The State's response was to under-support the armies in the field while over-supporting the Imperial troops close at hand. So you had soldiers in the field without the strength to fight. And soldiers safe inside the borders who were too fat for combat. A recurring theme in History. The underfed ones mutinied. Some of the mutineers joined the rebellions where, at least, they were fed. The fat ones drank and gambled and joked about how glad they were not to be fighting for the glory of the Emperor.
The problem and its solution were so obvious that Bai Juyi could well have released this poem directly under his own name without any danger to himself. Of course, the Emperor did not listen. Another recurring theme.

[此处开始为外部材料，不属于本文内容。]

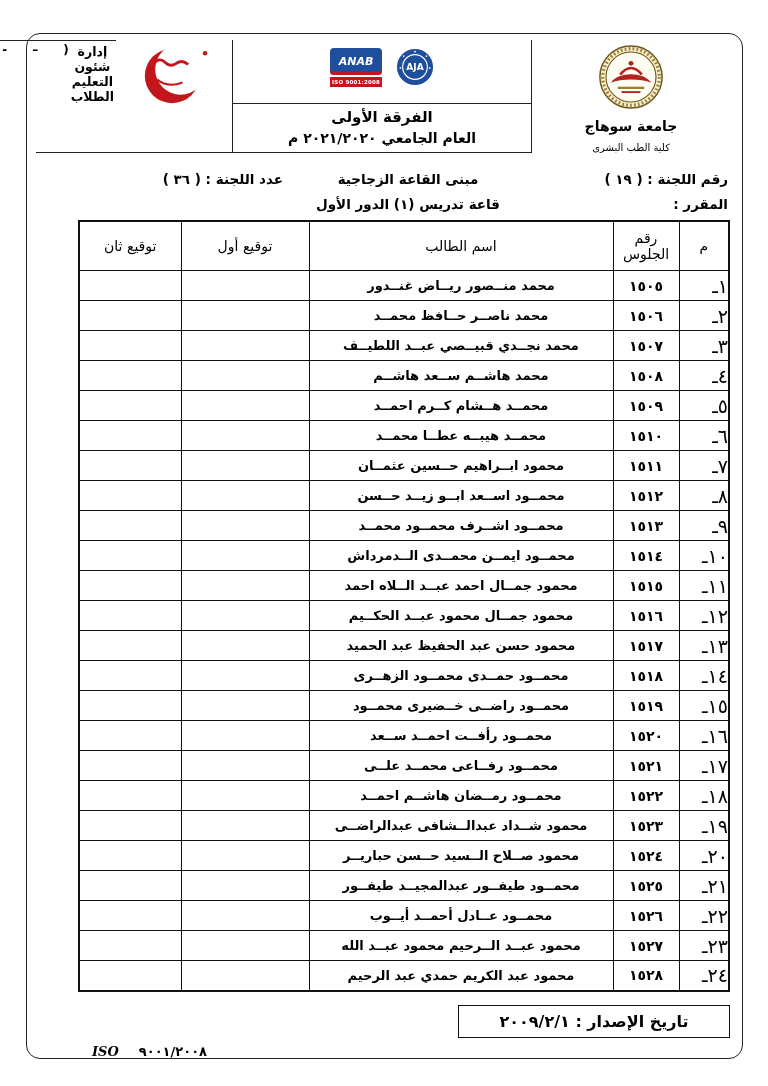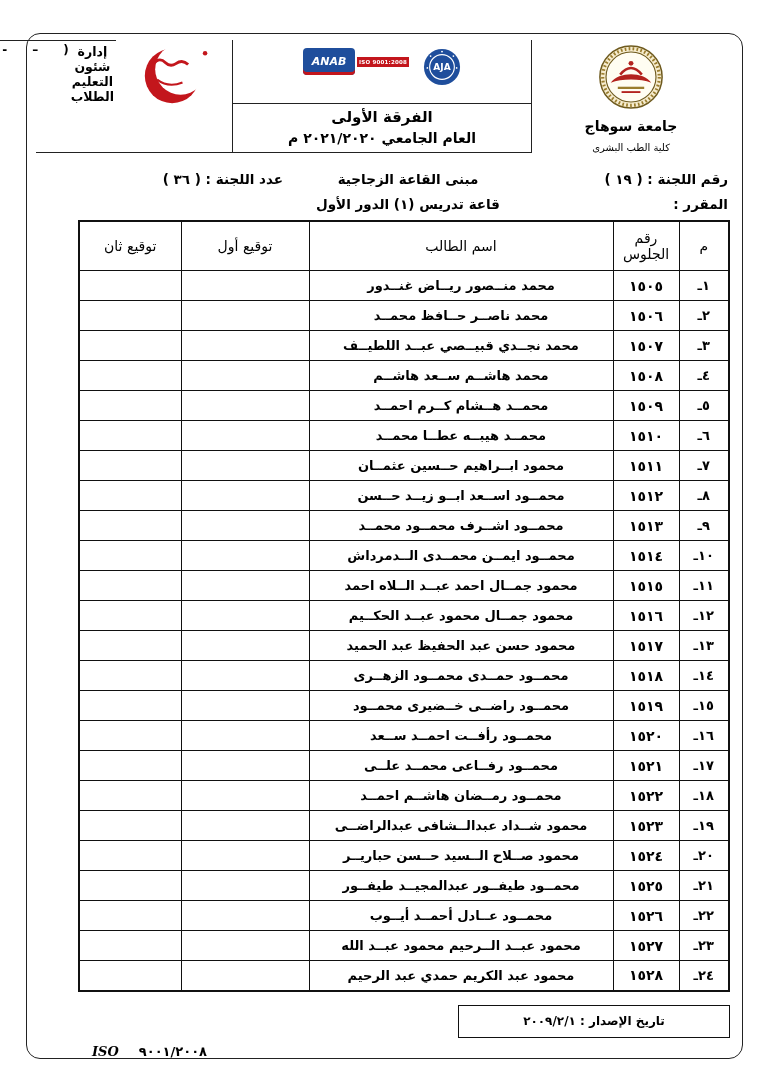--- a/index.html
+++ b/index.html
@@ -17,45 +17,45 @@
   .fac-name{font-size:10px;font-weight:normal}
   .h-center{flex:1;border-left:1.4px solid #222;border-right:1.4px solid #222;display:flex;flex-direction:column}
   .badges{display:flex;justify-content:center;align-items:flex-start;gap:14px;direction:ltr;padding:8px 0 6px;flex:1}
   .center-title{border-top:1.4px solid #222;text-align:center;font-weight:bold;font-size:15px;padding:4px 0 2px}
   .center-year{text-align:center;font-weight:bold;font-size:14px;padding:2px 0 6px;border-bottom:1.4px solid #222}
   .h-left{width:196px;display:flex;flex-direction:row;border-bottom:1.4px solid #222}
   .crescent-wrap{display:flex;justify-content:center;padding:2px 0}
   .dept-line{border-top:1.4px solid #222;text-align:center;font-weight:bold;font-size:12.5px;padding:3px 2px}
   .form-code{border-top:1.4px solid #222;text-align:center;font-weight:bold;font-size:12px;padding:2px 0;white-space:pre;direction:ltr}
 
-  .anab{display:flex;flex-direction:row;align-items:center;gap:2px}
+  .anab{display:flex;flex-direction:column;align-items:center;gap:2px}
   .anab-top{width:52px;height:27px;background:#1f4e9c;color:#fff;display:flex;align-items:center;justify-content:center;
             font-weight:bold;font-style:italic;font-size:11px;border-radius:4px;box-shadow:inset 0 -3px 0 #c3161c}
   .anab-sub{width:52px;height:10px;background:#c3161c;color:#fff;display:flex;align-items:center;justify-content:center;
             font-size:5.5px;font-weight:bold;letter-spacing:.2px}
 
   
   .info{display:grid;grid-template-columns:195px 1fr 245px;margin:18px 2px 8px;row-gap:9px;
         font-weight:bold;font-size:13.5px}
   .info .mid{text-align:center}
   .info .right,.info .left{text-align:right}
 
   
   table.roster{width:650px;margin:0 0 0 auto;border-collapse:collapse;table-layout:fixed;border:2px solid #111}
   .roster th,.roster td{border:1.2px solid #111}
   .roster thead th{height:36px;font-size:14px;font-weight:normal;text-align:center;vertical-align:middle;padding:8px}
   .roster tbody td{height:30px;vertical-align:middle}
-  .c-idx{text-align:center;font-weight:bold;font-size:13px}
+  .c-idx{text-align:right;font-weight:normal;font-size:19px}
   .c-seat{text-align:center;font-weight:bold;font-size:14px}
   .c-name{text-align:center;font-weight:bold;font-size:13px;white-space:nowrap;overflow:hidden}
 
   
   .footer-strip{display:flex;justify-content:space-between;width:650px;margin:13px 0 0 auto}
   .f-box{border:1.2px solid #111;height:33px;display:flex;align-items:center;justify-content:center;
-         font-weight:bold;font-size:12px;padding:0 6px}
+         font-weight:bold;font-size:16px;padding:0 6px}
   .f-right{width:345px}
   .f-left{width:272px}
   .iso-line{direction:ltr;text-align:left;margin:6px 0 0 56px;font-size:13px;font-weight:bold}
   .iso-word{font-family:"DejaVu Serif",serif;font-style:italic;margin-right:20px}
 </style>
 </head>
 <body>
 
 <div class="page">
   <div class="page-frame"></div>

American generals have repeatedly appeared before Congress warning that Americans are too fat to conduct a sustained conflict on the ground. Congress never listens. So we buy off Afghan warlords and Iraqi politicians. But faced with a ground conflict against actual Russian troops in the Ukraine, the decadent West, like Bartleby, "would prefer not to."
Late Tang. Late West. Another recurring theme is that, from here, it's all downhill.